To do — Nothing but the lines from the one holding "(188, 115) none" to the final line of the listing below, both included, should be repeated, and each must match exactly. Omit pictures.

=== The data ===

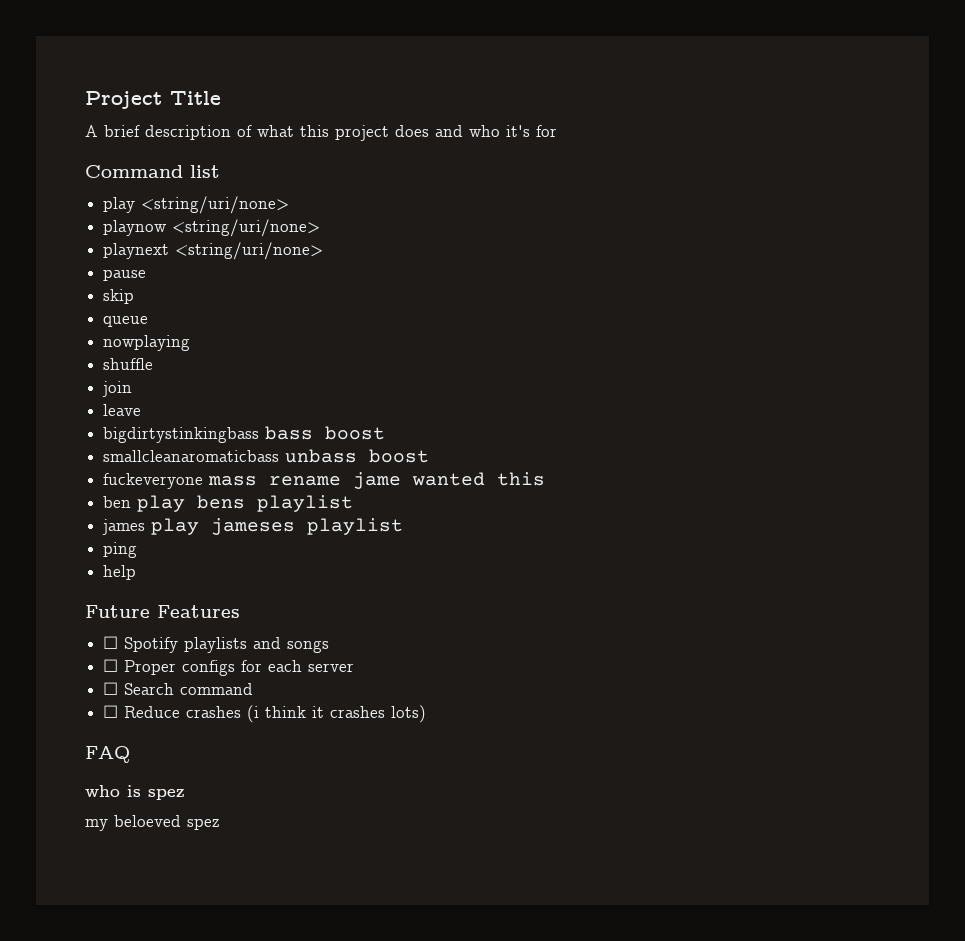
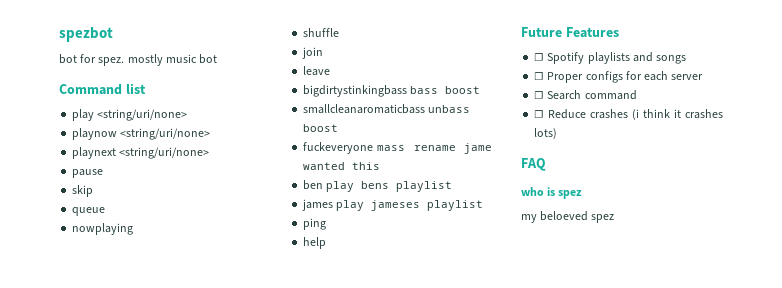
[85,91,221,109] [85,125,557,141] Project Title // A brief description of what this project does and who it's for -> [59,27,113,42] [59,54,218,66] spezbot // bot for spez. mostly music bot

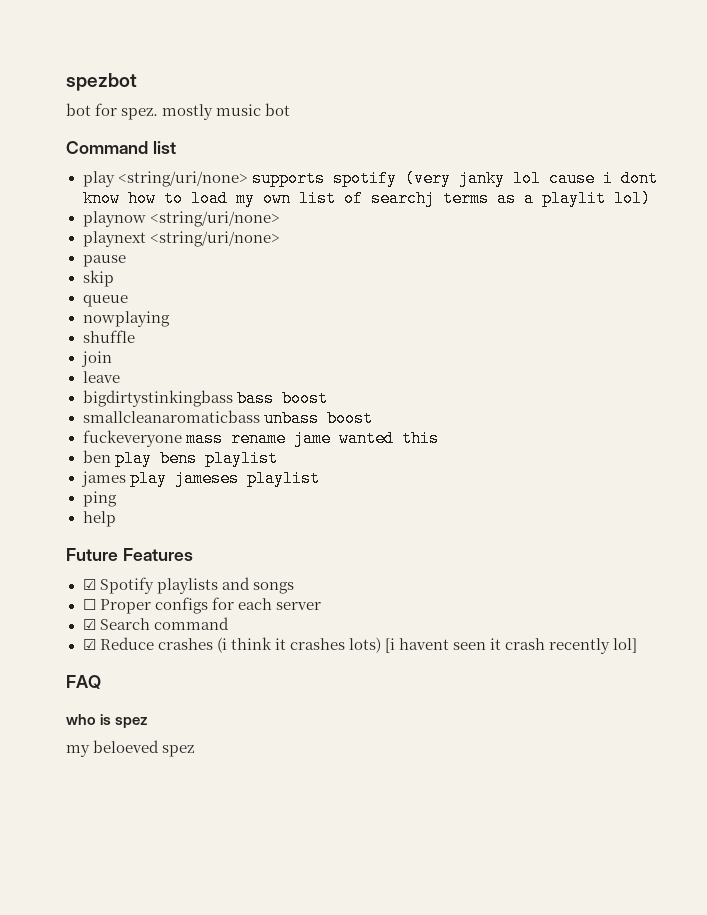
(188, 115) none -> [251,170,658,187] [82,190,651,207] supports spotify (very janky lol cause i dont know how to load my own list of searchj terms as a playlit lol)
[534,53,545,61] ☐ -> [82,579,96,590] ☑
[534,91,545,99] ☐ -> [82,619,96,630] ☑
[534,110,545,118] ☐ -> [82,639,96,650] ☑
(558, 133) none -> [384,638,638,654] [i havent seen it crash recently lol]

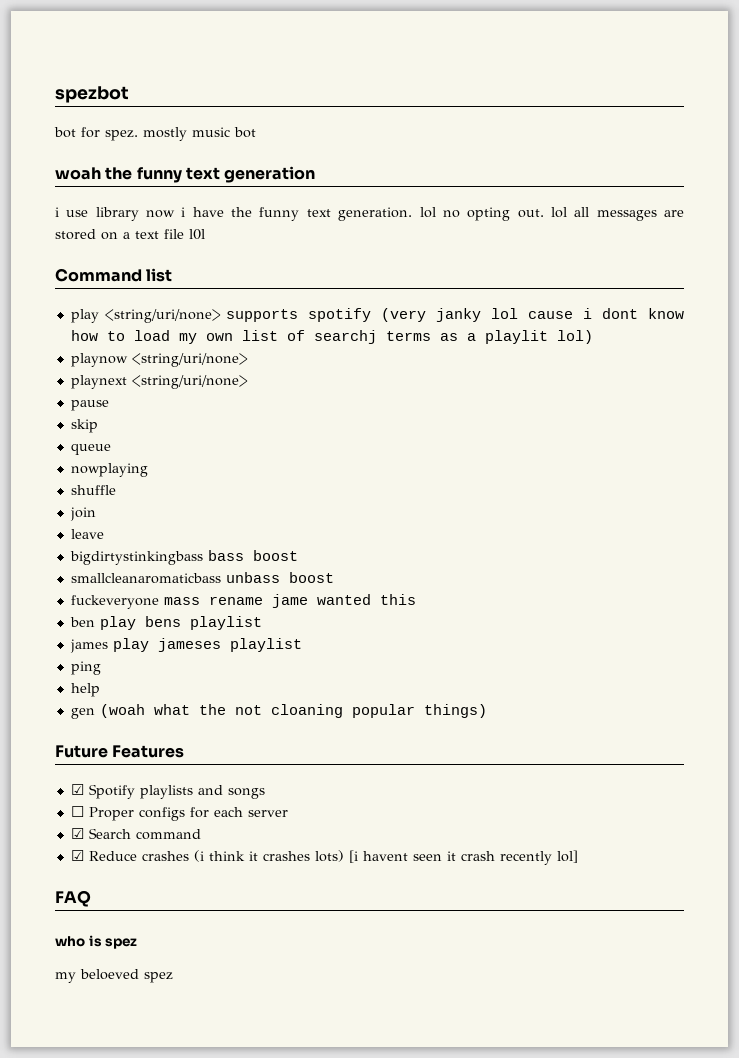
(291, 109) none -> [55,166,316,183] [55,207,685,221] [55,229,205,240] // woah the funny text generation // i use library now i have the funny text generation. lol no opting out. lol all messages are stored on a text file l0l
(116, 519) none -> [70,704,487,719] // gen (woah what the not cloaning popular things)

===

Answer to the exercise —
(188, 115) none -> [251,170,658,187] [82,190,651,207] supports spotify (very janky lol cause i dont know how to load my own list of searchj terms as a playlit lol)
[534,53,545,61] ☐ -> [82,579,96,590] ☑
[534,91,545,99] ☐ -> [82,619,96,630] ☑
[534,110,545,118] ☐ -> [82,639,96,650] ☑
(558, 133) none -> [384,638,638,654] [i havent seen it crash recently lol]

(291, 109) none -> [55,166,316,183] [55,207,685,221] [55,229,205,240] // woah the funny text generation // i use library now i have the funny text generation. lol no opting out. lol all messages are stored on a text file l0l
(116, 519) none -> [70,704,487,719] // gen (woah what the not cloaning popular things)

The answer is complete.